L’Ape musicale

rivista di musica, arti, cultura

 

Verdi nella pancia

di Antonino Trotta

La Messa da Requiem di Giuseppe Verdi inaugura la stagione sinfonica del Teatro Regio di Torino: all’eccellente resa concorrono i complessi del teatro in splendida forma, l’intensa direzione di Andrea Battistoni e il quartetto di solisti, in cui spiccano le prove di Angela Meade ed Enea Scala.

Torino, 8 gennaio 2023 – Più drammatica di un’opera per quella scrittura incendiaria che ne infiamma ogni singola pagina, monumentale al pari di una sinfonia beethoveniana per il superbo impiego delle masse corali e strumentali, la Messa da Requiem di Giuseppe Verdi è quel capolavoro supremo di ingegneria del teatro che intrufolandosi dalle orecchie trova il proprio habitat naturale nelle viscere di chi l’ascolta: la morte, purtroppo, riguarda ognuno di noi e dinnanzi all’uomo terrorizzato dall’ombra del nulla, costretto ad ammettere la propria incapacità nell’individuare ciò che disperatamente ricerca, la nostra pelle si dimostra assai sensibile. Raramente si sopravvive indenni all’ascolto del Requiem, tant’è che il valore di un’esecuzione andrebbe misurato non nella durata dell’applauso che lo congeda ma nella lunghezza dell’attonito silenzio che lo procede.

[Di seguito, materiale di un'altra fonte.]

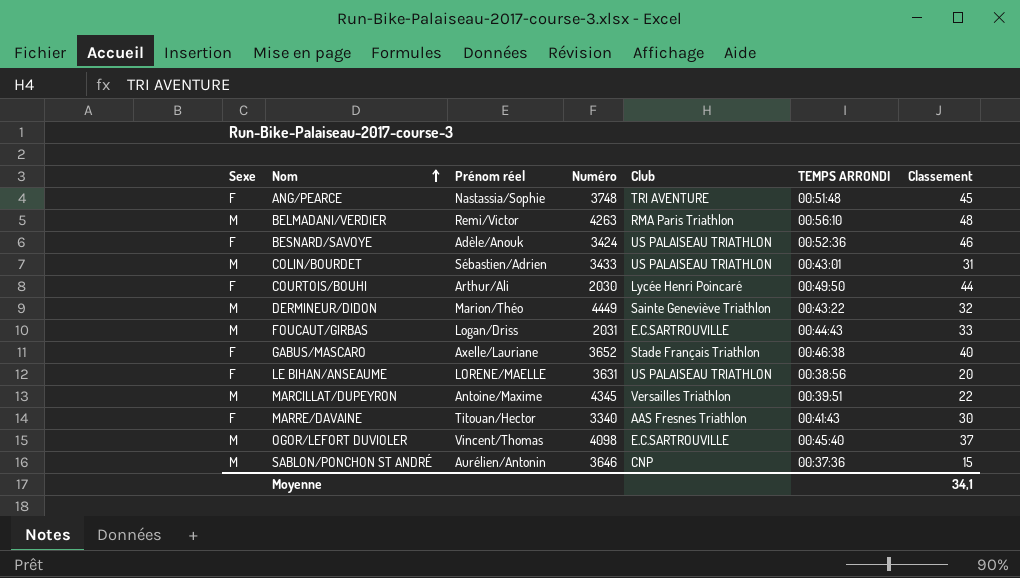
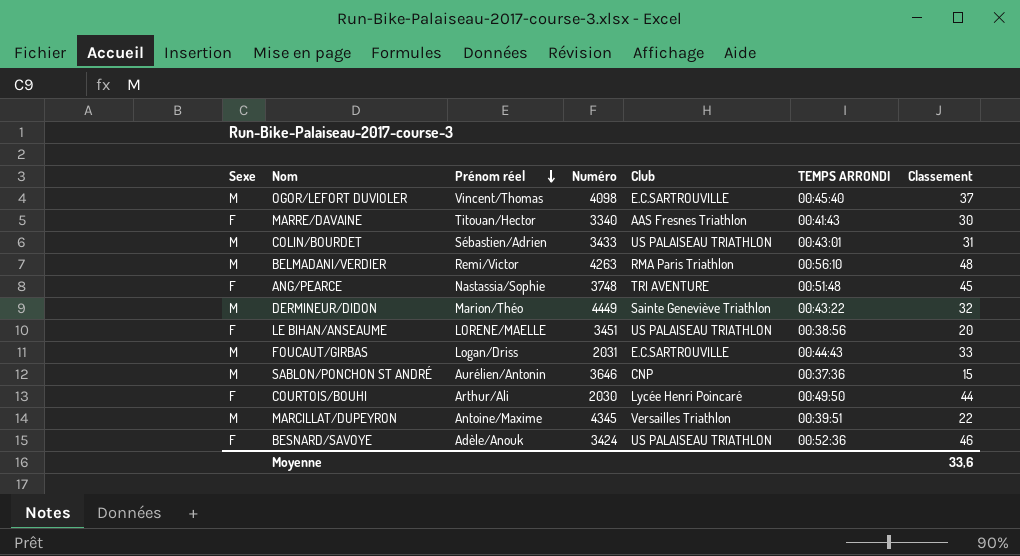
row order: Nom ascending -> Prénom réel descending
row GABUS/MASCARO: F | Axelle/Lauriane | 3652 | Stade Français Triathlon | 00:46:38 | 40 -> none
LE BIHAN/ANSEAUME | Numéro: 3631 -> 3451
Moyenne | Classement: 34,1 -> 33,6

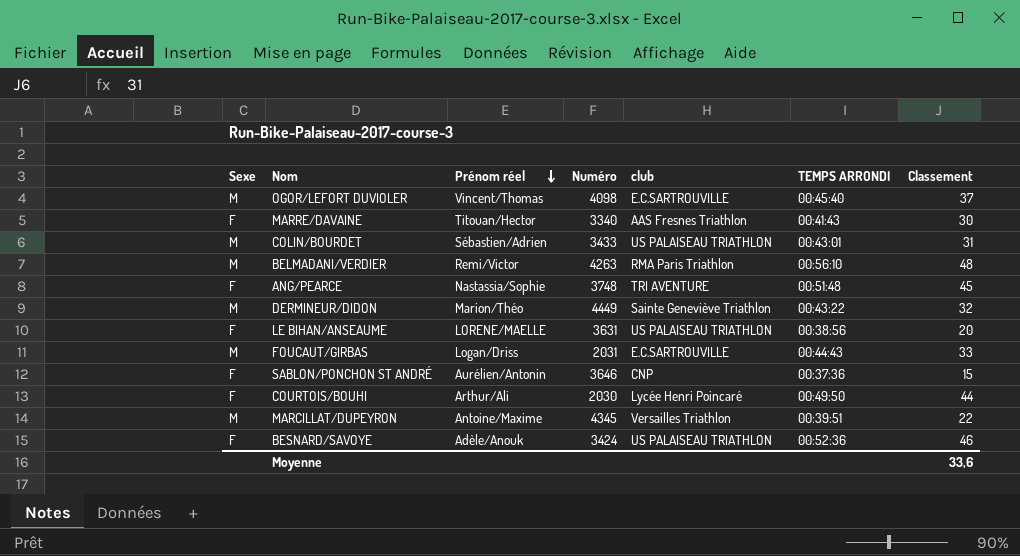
column name: Club -> club
LE BIHAN/ANSEAUME | Numéro: 3451 -> 3631
SABLON/PONCHON ST ANDRÉ | Sexe: M -> F

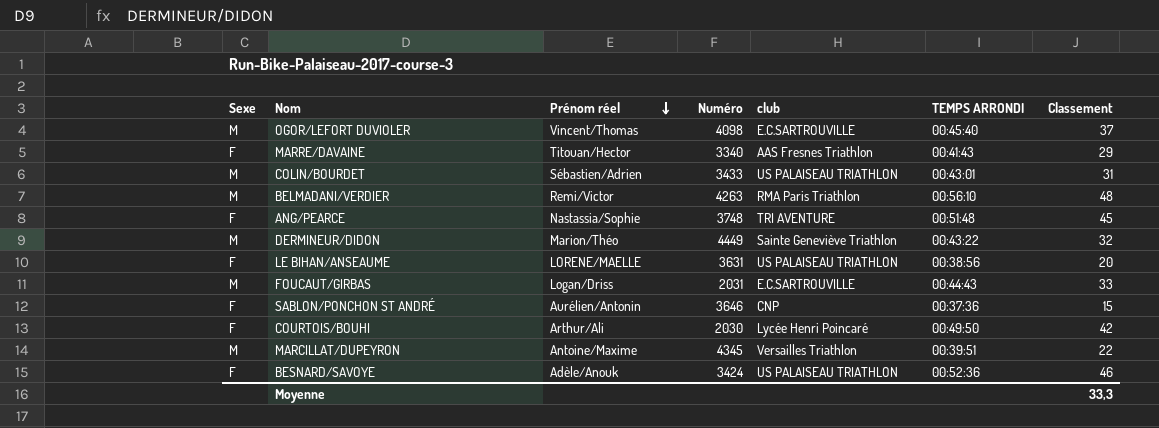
MARRE/DAVAINE | Classement: 30 -> 29
COURTOIS/BOUHI | Classement: 44 -> 42
Moyenne | Classement: 33,6 -> 33,3

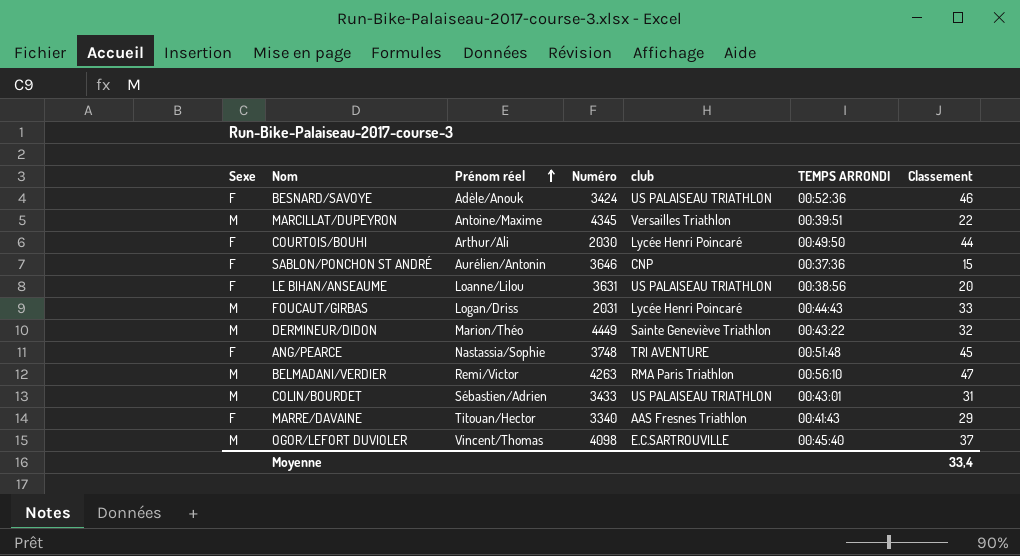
row order: Prénom réel descending -> Prénom réel ascending
COURTOIS/BOUHI | Classement: 42 -> 44
LE BIHAN/ANSEAUME | Prénom réel: LORENE/MAELLE -> Loanne/Lilou
FOUCAUT/GIRBAS | club: E.C.SARTROUVILLE -> Lycée Henri Poincaré
BELMADANI/VERDIER | Classement: 48 -> 47
Moyenne | Classement: 33,3 -> 33,4

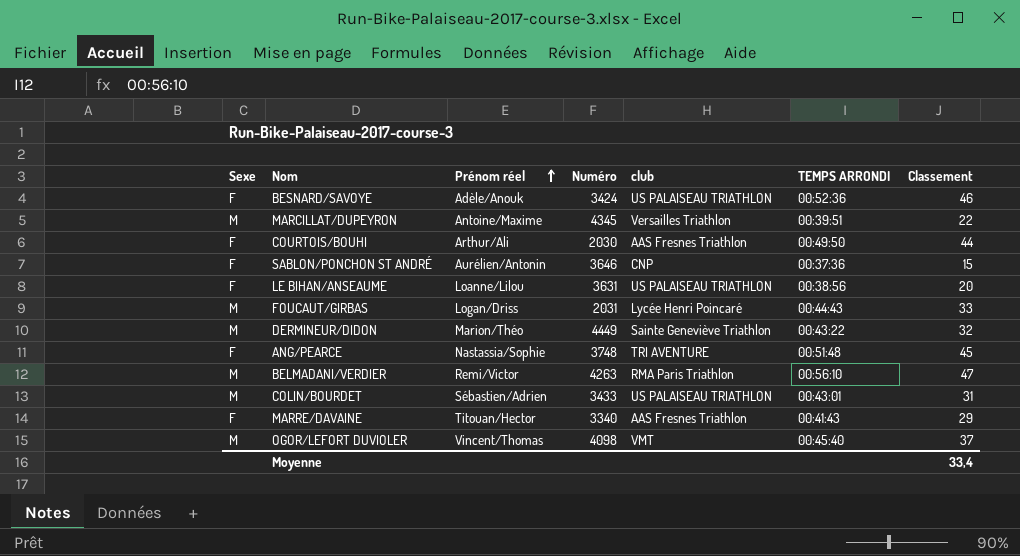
COURTOIS/BOUHI | club: Lycée Henri Poincaré -> AAS Fresnes Triathlon
OGOR/LEFORT DUVIOLER | club: E.C.SARTROUVILLE -> VMT

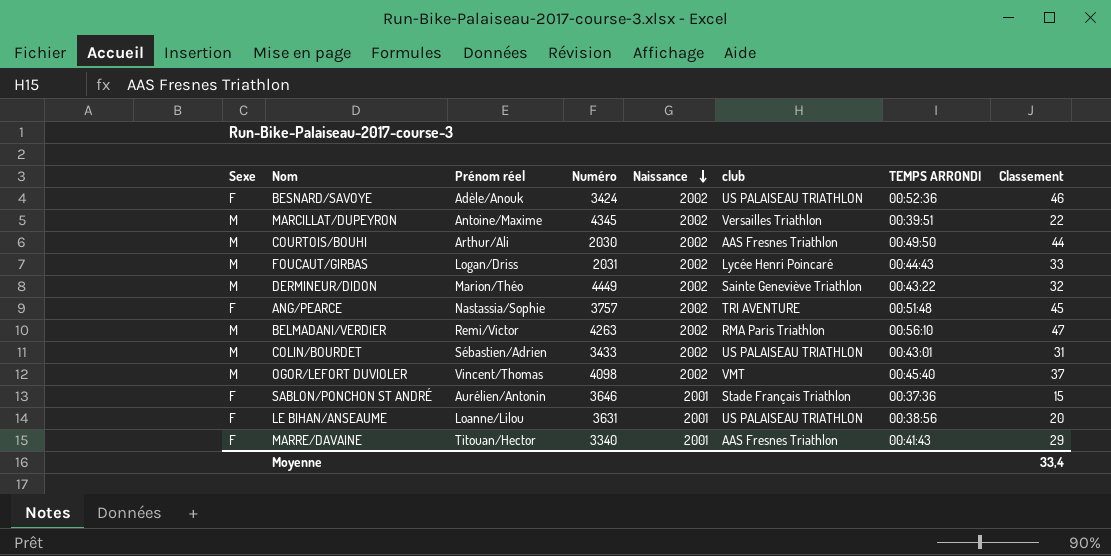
row order: Prénom réel ascending -> Naissance descending
column Naissance | position: none -> 5
COURTOIS/BOUHI | Sexe: F -> M
ANG/PEARCE | Numéro: 3748 -> 3757
SABLON/PONCHON ST ANDRÉ | club: CNP -> Stade Français Triathlon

Al Regio di Torino, dove la Messa da Requiem inaugura la stagione sinfonica 2023, l’applauso fa fatica a partire perché tutti, sul palco, svolgono un lavoro egregio, a cominciare dal direttore Andrea Battistoni che, alla guida dell’Orchestra del Teatro Regio in forma smagliante, offre una lettura del capolavoro verdiano teatralissima, carica di verità e pathos che, pur non partendo dalla pancia – la concertazione è assolutamente priva di sbavature –, là finisce col prenderti. Percorsa per intero da un brivido di desolato smarrimento che annuvola anche i rari momenti di schiarita, il Requiem secondo Battistoni porta in scena la visione che l’uomo ha della morte senza lasciarla ingentilire dal filtro della spiritualità: ecco allora che la narrazione avanza con accenti spigolosi e ritmo serrato, spesso repentino e irrequieto anche nei passaggi di maggior liricità, come se si provasse di volta in volta a sfuggire alla carezza dalla dama con la falce; ecco allora che le sonorità più che michelangiolesche sanno essere feroci, perché potenti e asciutte come nel Dies irae, senza però rinunciare né al velluto né tantomeno alla varietà di colori che donano, in ogni sezione, graffiante espressività del testo.

Non si può, in questo contesto, non apprezzare particolarmente la prova di Enea Scala che sposa in pieno lo spirito della lettura antropocentrica: ne è magnifico esempio la tonitruante invocazione «Salva me, fons pietatis» che nel Rex tremendae dà sfogo, con carnale autenticità, alle angosce e alla paure che abitano il Requiem. Quella di Scala, poi, è una lettura miniata in lungo e in largo: l’attenzione alla prosodia insita nel testo, il fraseggio curato nei minimi particolari, la continua ricerca di colori e sfumature – si pensi all’Hostias –, fanno sì che ogni intervento sia porto con contezza di stile e sincera intenzione. Anche stavolta, Angela Meade, è artefice di autentiche mirabilia: tali sono i suoi pianissimi eterei – ancor più sorprendenti se relazionati a quel tonnellaggio vocale –, i fiati interminabili, le saette scagliate su coro e orchestra. Certo, qui e là, talvolta, sembra limitarsi esclusivamente a inanellare preziosissime perle, poi però arriva il Libera me,dovel’accento s’infuoca e il dramma impenna, e quell’impressione si consuma nell’etere come uno dei suoi filati. Molte bene anche Silvia Beltrami che, con timbro ambrato e caldo, s’impone per la linea di un canto elegante e priva di spigoli vivi. Sottotono Gianluca Buratto che, pur fraseggiando con classe, inciampa in diversi problemi d’intonazione. Le ovazioni del pubblico, comunque, sono tutte rivolte al Coro del Teatro Regio di Torino, istruito dal maestro Andrea Secchi, qui protagonista di una prova maiuscola, maiuscola per la qualità del suono che la massa corale è capace di creare, per l’immacolata pulizia delle sezioni nel Sanctus, per la capacità di scolpire la parola e porgere il testo con magnifica drammaticità.

Teatro pieno e applausi scrocianti. L’anno inizia con le migliori premesse.